*** Information supplied Section Begins ***

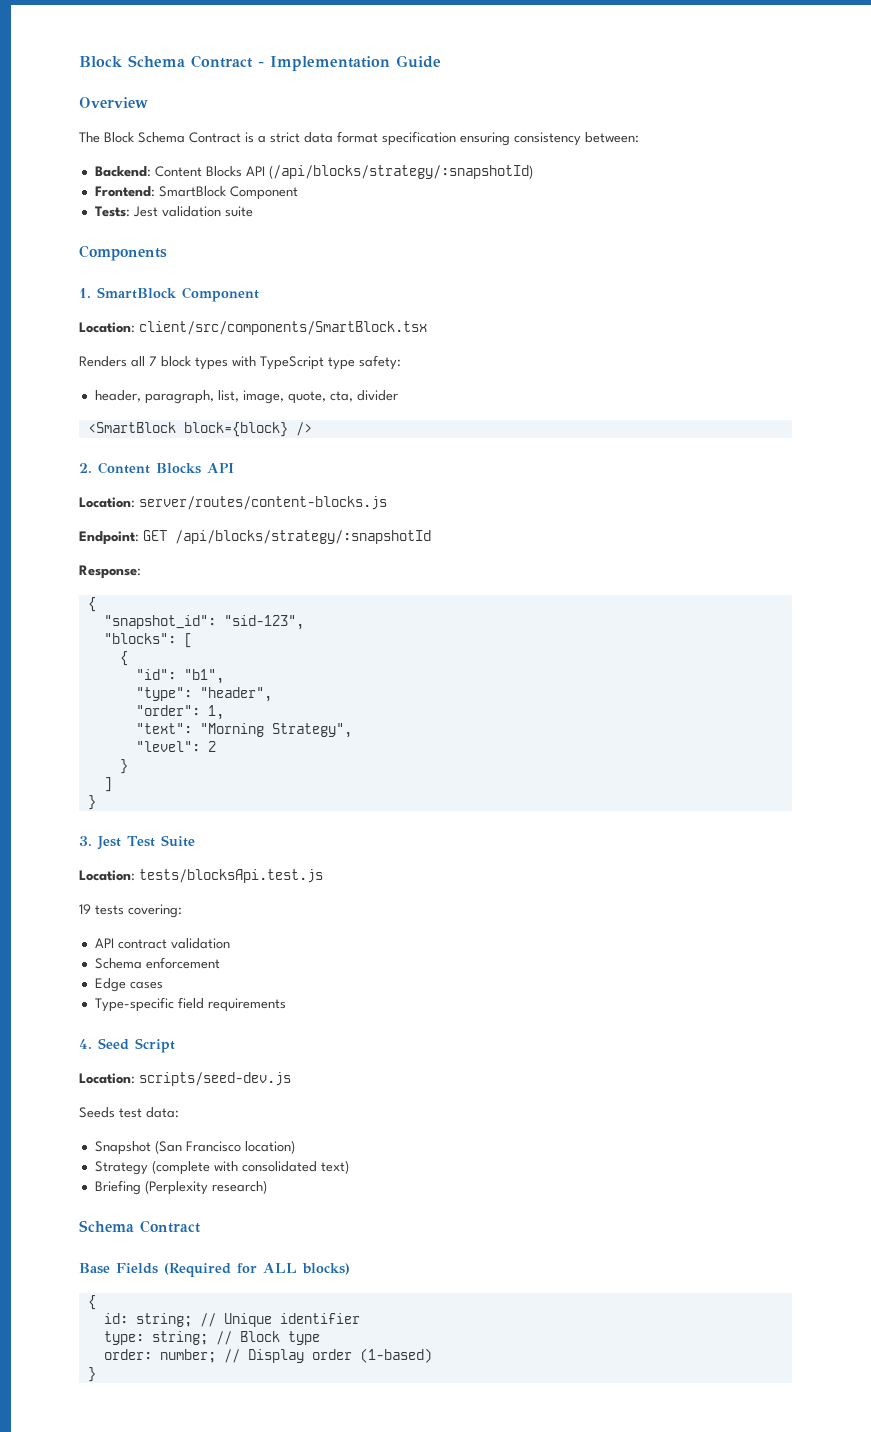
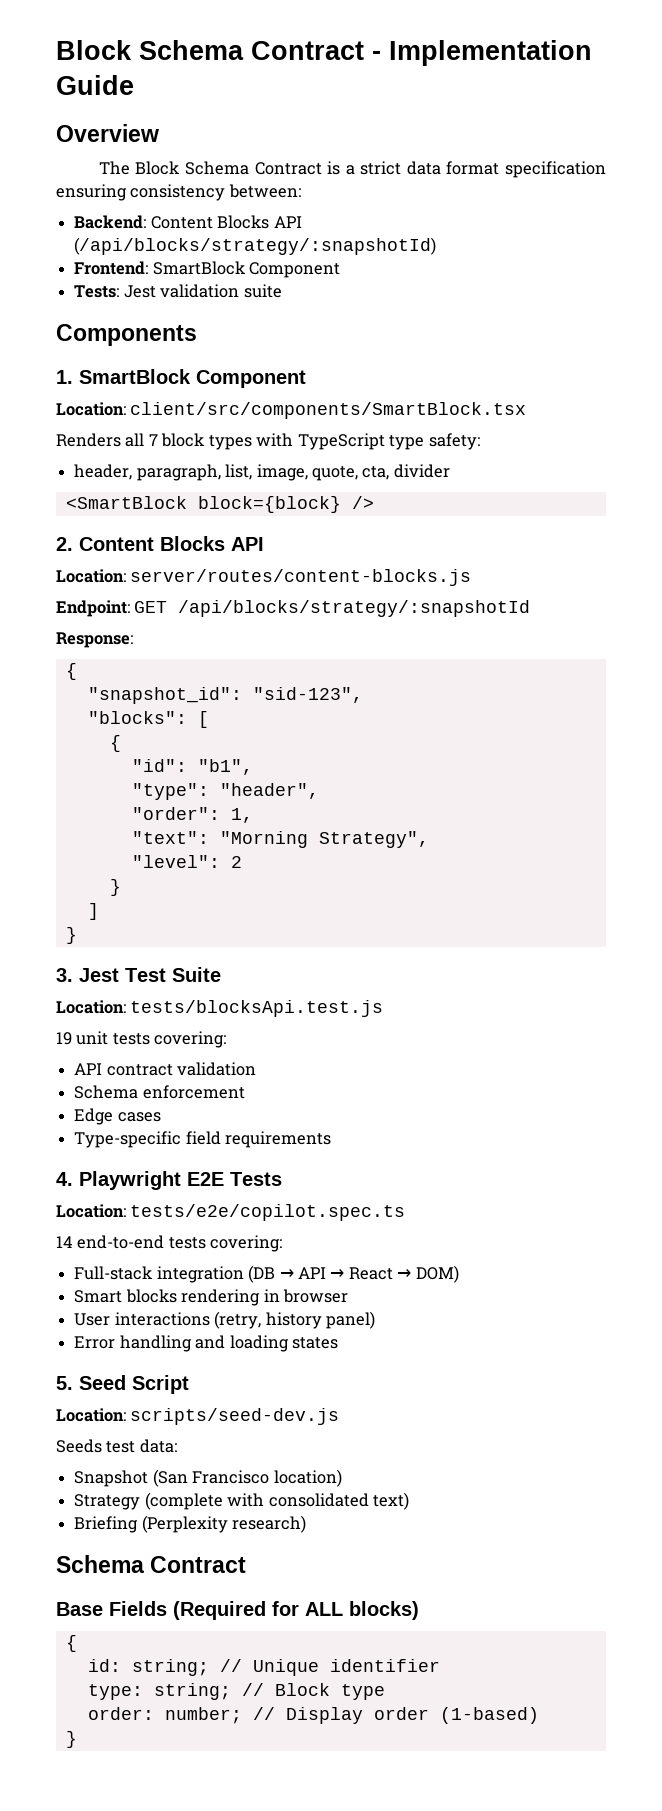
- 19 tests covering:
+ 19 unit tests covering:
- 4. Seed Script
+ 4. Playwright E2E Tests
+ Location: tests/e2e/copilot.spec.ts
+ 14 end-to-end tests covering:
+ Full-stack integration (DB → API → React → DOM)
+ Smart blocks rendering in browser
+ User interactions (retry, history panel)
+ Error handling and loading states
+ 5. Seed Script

*** Information supplied Section Ends ***
*** Information supplied Section Begins ***

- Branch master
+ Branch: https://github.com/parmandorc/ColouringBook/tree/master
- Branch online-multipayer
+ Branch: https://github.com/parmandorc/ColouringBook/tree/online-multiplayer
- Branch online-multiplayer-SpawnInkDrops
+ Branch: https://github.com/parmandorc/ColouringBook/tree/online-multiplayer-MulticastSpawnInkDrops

*** Information supplied Section Ends ***

» **Your goal**:
Count the lines in the entries above that include the string "multiplayer", then give only that figure.

» **Output below**:
3